Lebanon Table of Contents
Figure 9. Beirut During the Civil War
The fuse that ignited the Civil War was finally lit in February 1975 when the Lebanese Communist Party and other leftists organized violent demonstrations in Sidon on behalf of fishermen who were threatened economically by a state-monopoly fishing company. The Lebanese Army was called in to restore order, but, in the volatile atmosphere, armed clashes erupted. Muslim politicians protested that the use of the army was a violation of the demonstrators' democratic liberties and asked why the army was shooting at civilians rather than defending Lebanon's borders against Israeli incursions. Sunni leaders also faulted the channels used for ordering the army into action. General Ghanim had assumed charge of the army's conduct and reported directly to President Franjiyah, ignoring Sunni (see Glossary) Muslim Prime Minister Rashid as Sulh (also seen as Solh).

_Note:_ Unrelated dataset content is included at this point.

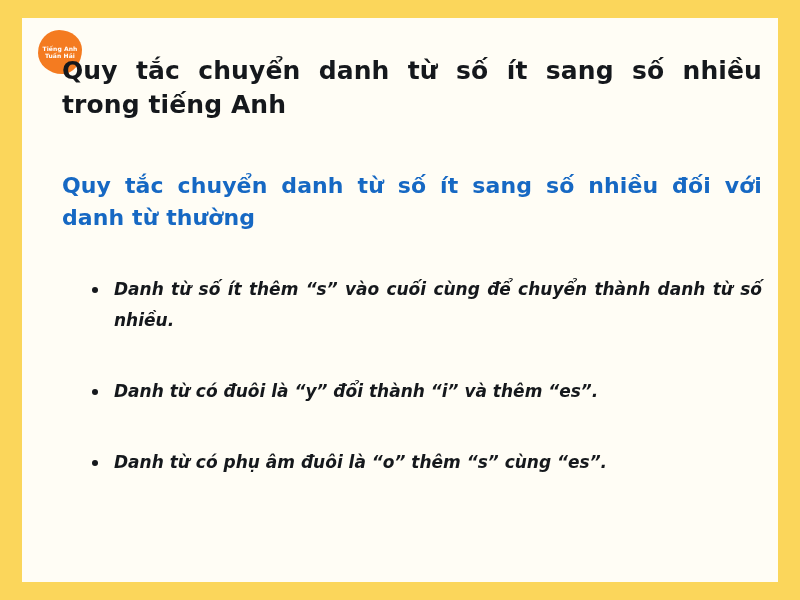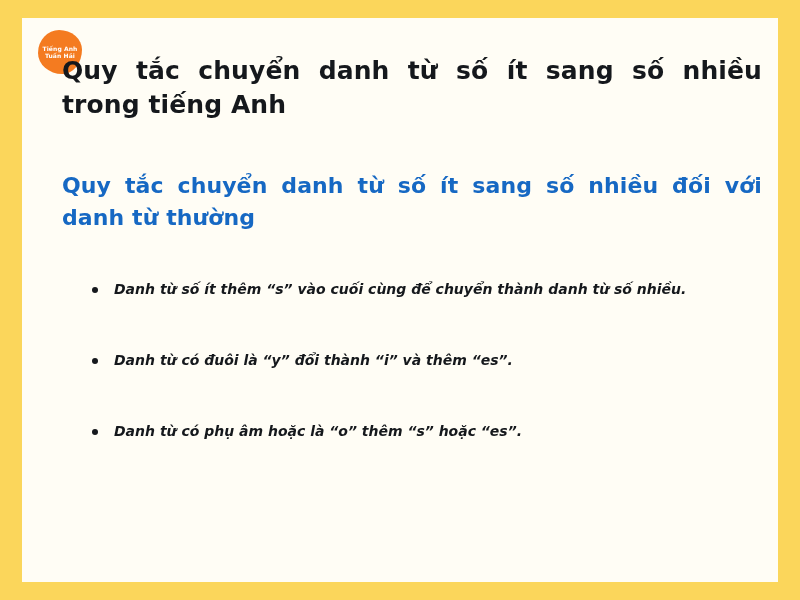"Danh từ số ít thêm" ul.rules li { font-size: 14px -> 17px }
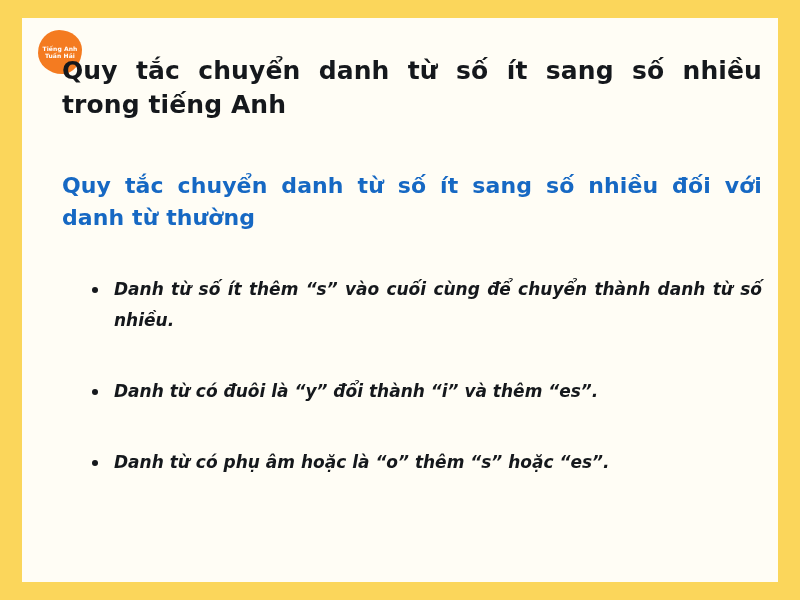"Danh từ có phụ âm" li.nojust { text: hoặc là “o” thêm “s” hoặc -> đuôi là “o” thêm “s” cùng }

Meanwhile, thousands of students in mainly Christian East Beirut demonstrated in support of the army. These serious splits were exacerbated when Maruf Saad, a Sunni populist leader, died in March of wounds suffered during the Sidon clashes. Long-standing concerns that the army would disintegrate if it were called into action were vindicated when intense fighting broke out between Maronite and Muslim army recruits.